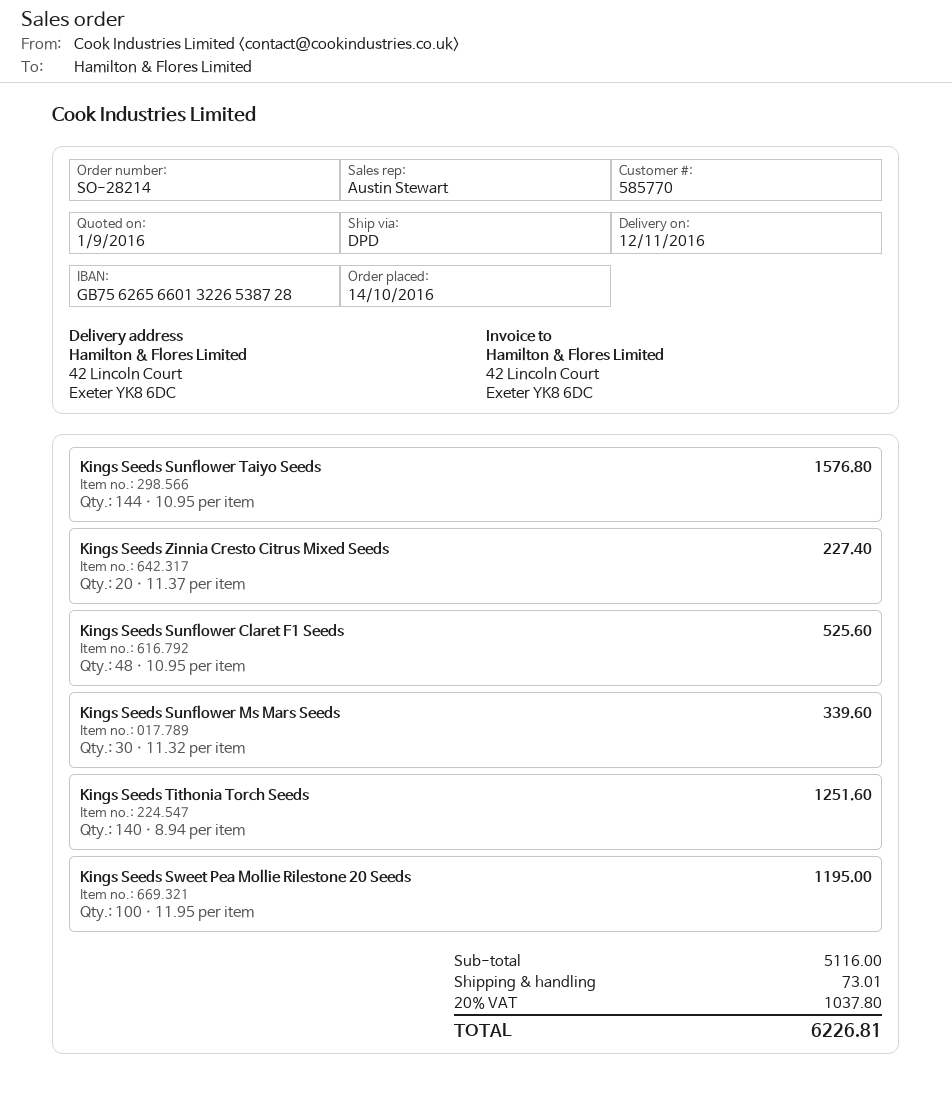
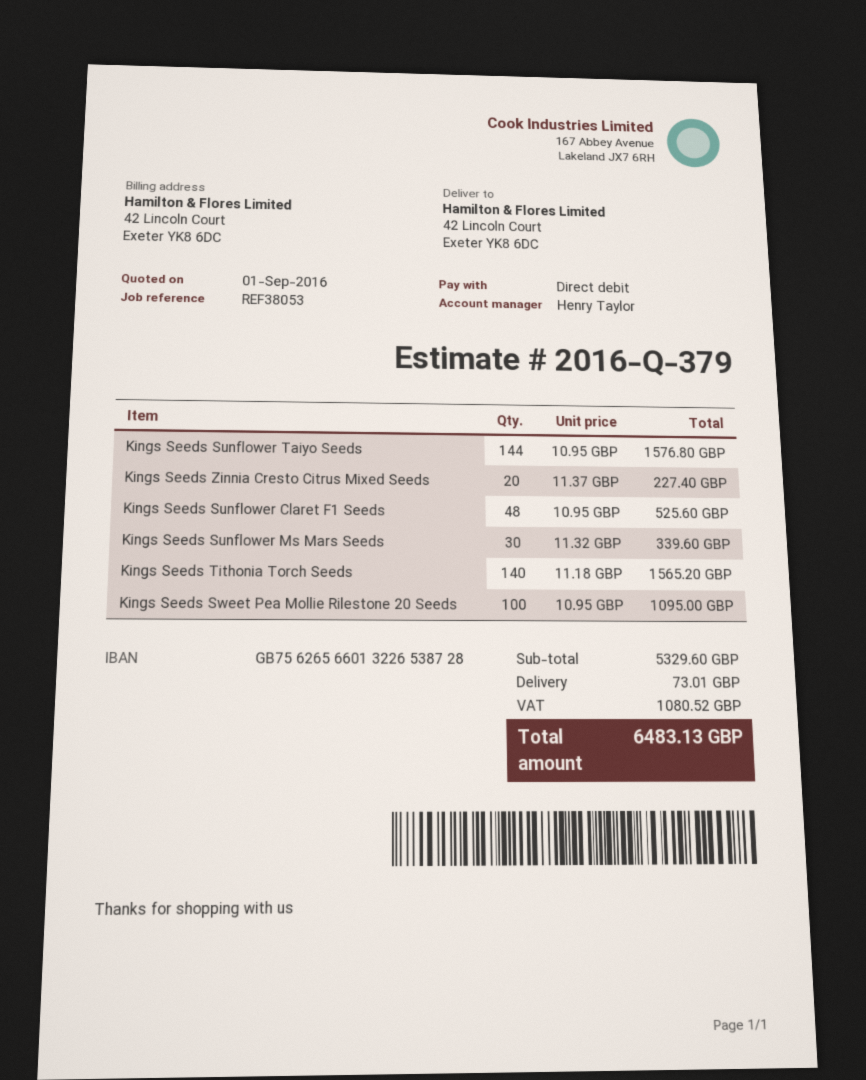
sales rep: Austin Stewart -> Henry Taylor
Kings Seeds Tithonia Torch Seeds: 140 x 8.94 = 1251.60 -> 140 x 11.18 = 1565.20
Kings Seeds Sweet Pea Mollie Rilestone 20 Seeds: 100 x 11.95 = 1195.00 -> 100 x 10.95 = 1095.00
subtotal: 5116.00 -> 5329.60
tax: 1037.80 -> 1080.52
total: 6226.81 -> 6483.13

- - - - - - -

#### [Problem to work on]
Return the whole listing word for word. Pictures stay out of it.

#### [Answer box]
sales rep: Austin Stewart -> Henry Taylor
Kings Seeds Tithonia Torch Seeds: 140 x 8.94 = 1251.60 -> 140 x 11.18 = 1565.20
Kings Seeds Sweet Pea Mollie Rilestone 20 Seeds: 100 x 11.95 = 1195.00 -> 100 x 10.95 = 1095.00
subtotal: 5116.00 -> 5329.60
tax: 1037.80 -> 1080.52
total: 6226.81 -> 6483.13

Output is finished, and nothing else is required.